I do not think it is lacking in longer intervals, unless you mean threshold pace intervals. Yes, it is lacking in tempos and threshold work. That was a hard decision. It takes 4-6 weeks to develop a system and there were only so many systems I could hit before I need to re-enter the base period. I see this lack, which is why in this cycle I am adding tempo runs (or really cruise intervals due to the run/walk method) inside of the 60 minute run, actually at the end of it.
Wk 1: 9 minute cruise interval
Wk 2: 2 X 9 minute cruise interval, with 1 minute walk between
Wk 3: 9 minute cruise interval
Wk 4: 2 X 9 minute cruise interval, with 1 minute walk between
Wk 5: 3 X 9 minute cruise interval, with 1 minute walk between
Wk 6: 9 minute cruise interval
Little 2-week build ups here, with an easy week (9 minute) after each. My pace will be mandated by a HR monitor on that portion of that workout only. I run only 4 miles on my easy days. In my final week I cut that in half and my runs naturally turn into tempo runs. I remember peaking in college and going out for a 4 mile run towards the end of the season with the 800m runners when I was a 1500m runner and we were clicking off 6 minute miles like they were nothing. We didn’t plan it, it just happened. If you peak right, I think the tempos will appear just at the right time.
Another note on why I chose to let the tempos be lacking rather than something else. I’ve looked at my training logs and was surprised at how slow I was when I was mainly doing tempo runs and aerobic running compared to when I did faster work. That is one reason I am emphasizing leg turnover over sub-sub-VO2Max work (both “subs” are intentional). A 5k race is run at faster than LT pace. I think decreasing LT pace is good for 10 mile races up to marathon (or beyond). By being able to run faster at LT pace, you will automatically run a faster marathon since marathons are run at below LT pace. A 5k is a different story. Someone who has increased his VO2Max and Economy might run a 5k at 5:30 pace and have an LT that is quite high. If that same person had emphasized Tempo running over VO2Max and Economy, he might have an LT of 6:00, but what does that matter if he is racing at 5:30 pace utilizing the VO2Max system and having a faster turnover than 6:00 pace?
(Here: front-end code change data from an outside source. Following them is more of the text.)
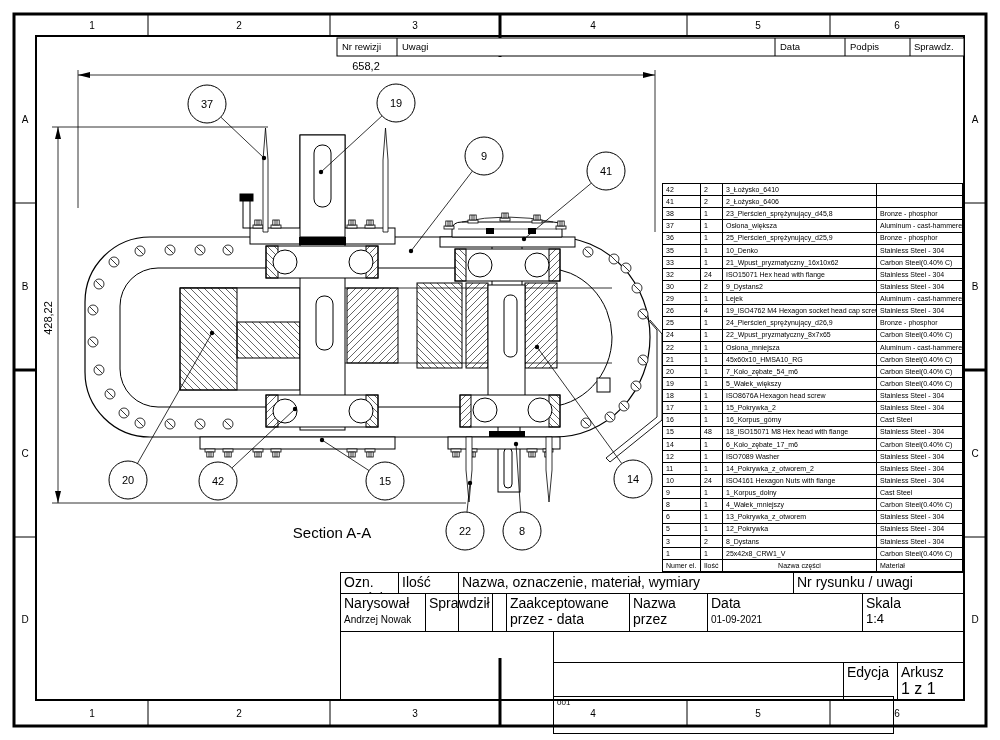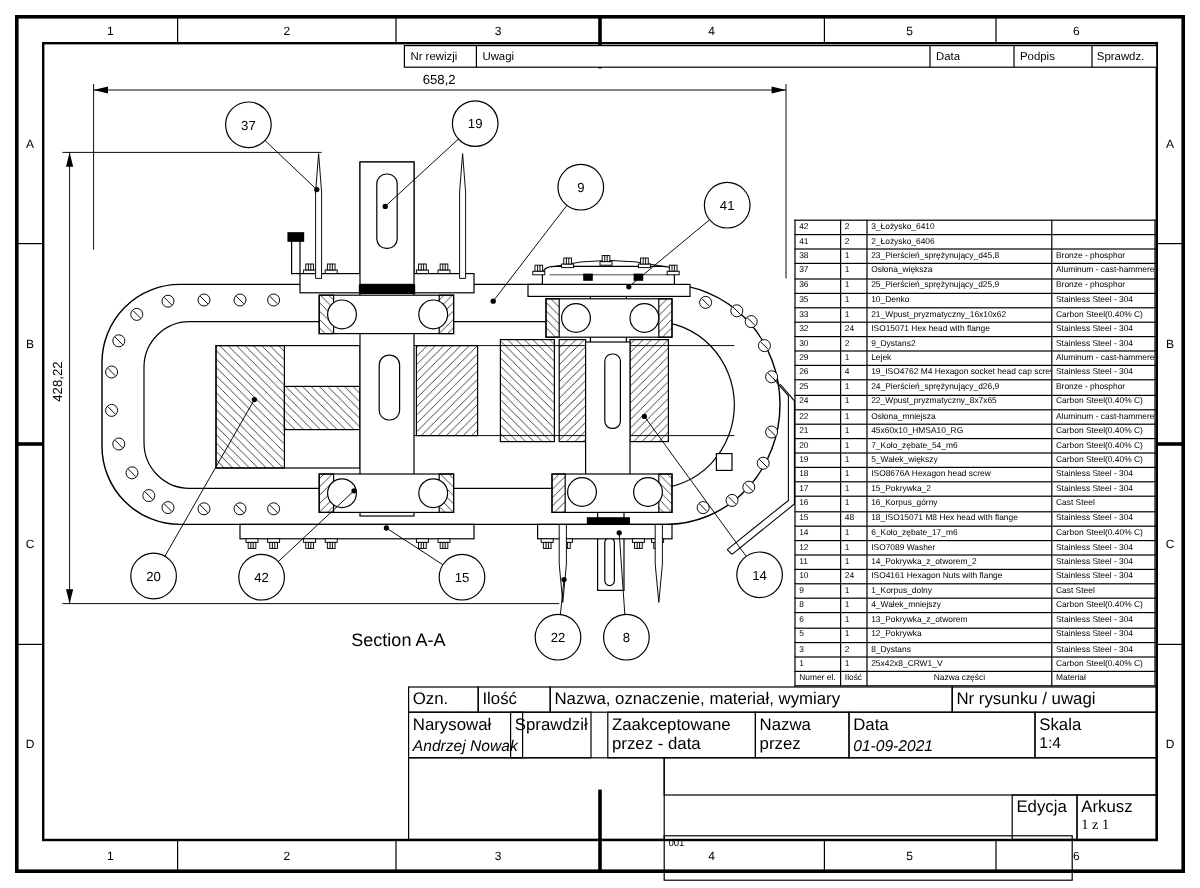--- a/index.html
+++ b/index.html
@@ -10,23 +10,23 @@
   #parts{position:absolute;left:662px;top:183px;width:300px;height:389px;}
   #parts table{border-collapse:collapse;table-layout:fixed;width:300px;height:389px;}
   #parts td{border:1px solid #000;font-size:7px;line-height:1.05;padding:0 3px;
             white-space:nowrap;overflow:hidden;height:10.1px;background:#fff;}
   #parts tr.hdr td{text-align:left;}
   #parts tr.hdr td:nth-child(3){text-align:center;}
   
   .cell{position:absolute;border:1px solid #000;box-sizing:border-box;
         font-size:8.5px;padding:1px 3px;background:transparent;overflow:hidden;}
   .cell .lbl{display:block;font-size:14px;}
-  .cell .val{display:block;font-size:13px;margin-top:3px;font-style:italic;}
+  .cell .val{display:block;font-size:10px;margin-top:3px;}
   .cell .big{font-size:13px;text-align:left;margin-top:2px;padding-right:6px;}
-  .cell .mid{font-size:12px;text-align:center;margin-top:2px;font-family:Liberation Serif, serif;}
+  .cell .mid{font-size:16px;text-align:center;margin-top:2px;}
 </style>
 </head>
 <body>
 
 <div id="sheet">
 
 <svg id="dwg" width="1000" height="740" viewBox="0 0 1000 740">
   <defs>
     <pattern id="h1" patternUnits="userSpaceOnUse" width="7" height="7">
       <path d="M-1,8 L8,-1 M-1,1 L1,-1 M6,8 L8,6" stroke="#000" stroke-width="0.6" fill="none"></path>
@@ -542,21 +542,21 @@
   <div class="cell" style="left:398px;top:572px;width:61px;height:22px">
         <span class="lbl">Ilość</span>
       </div>
   <div class="cell" style="left:458px;top:572px;width:336px;height:22px">
         <span class="lbl">Nazwa, oznaczenie, materiał, wymiary</span>
       </div>
   <div class="cell" style="left:793px;top:572px;width:171px;height:22px">
         <span class="lbl">Nr rysunku / uwagi</span>
       </div>
 
-  <div class="cell" style="left:340px;top:593px;width:96px;height:39px">
+  <div class="cell" style="left:340px;top:593px;width:119px;height:39px">
     <span class="lbl">Narysował</span>
     <span class="val">Andrzej Nowak</span>
   </div>
   <div class="cell" style="left:425px;top:593px;width:68px;height:39px">
         <span class="lbl">Sprawdził</span>
       </div>
   <div class="cell" style="left:506px;top:593px;width:124px;height:39px">
         <span class="lbl">Zaakceptowane przez - data</span>
       </div>
   <div class="cell" style="left:629px;top:593px;width:79px;height:39px">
If I trained two primary systems at once, then I would need to add a third quality workout. If I did this, I could have a “tempo” phase, perhaps at the same time as another phase, but having a third quality workout increases risk of injury. I suggest that once this plan is maxed out, one route to go would be to formally add tempos in some way.
In high school we didn't even know what a tempo was and we were turning in some pretty good times without them. Could we have been faster with them? Perhaps. Our running history was on the short side and we used a plan a lot like this and the lack of volume did not seem to matter. We'd maybe run 1 or 2 10-milers at the beginning of a cross country season.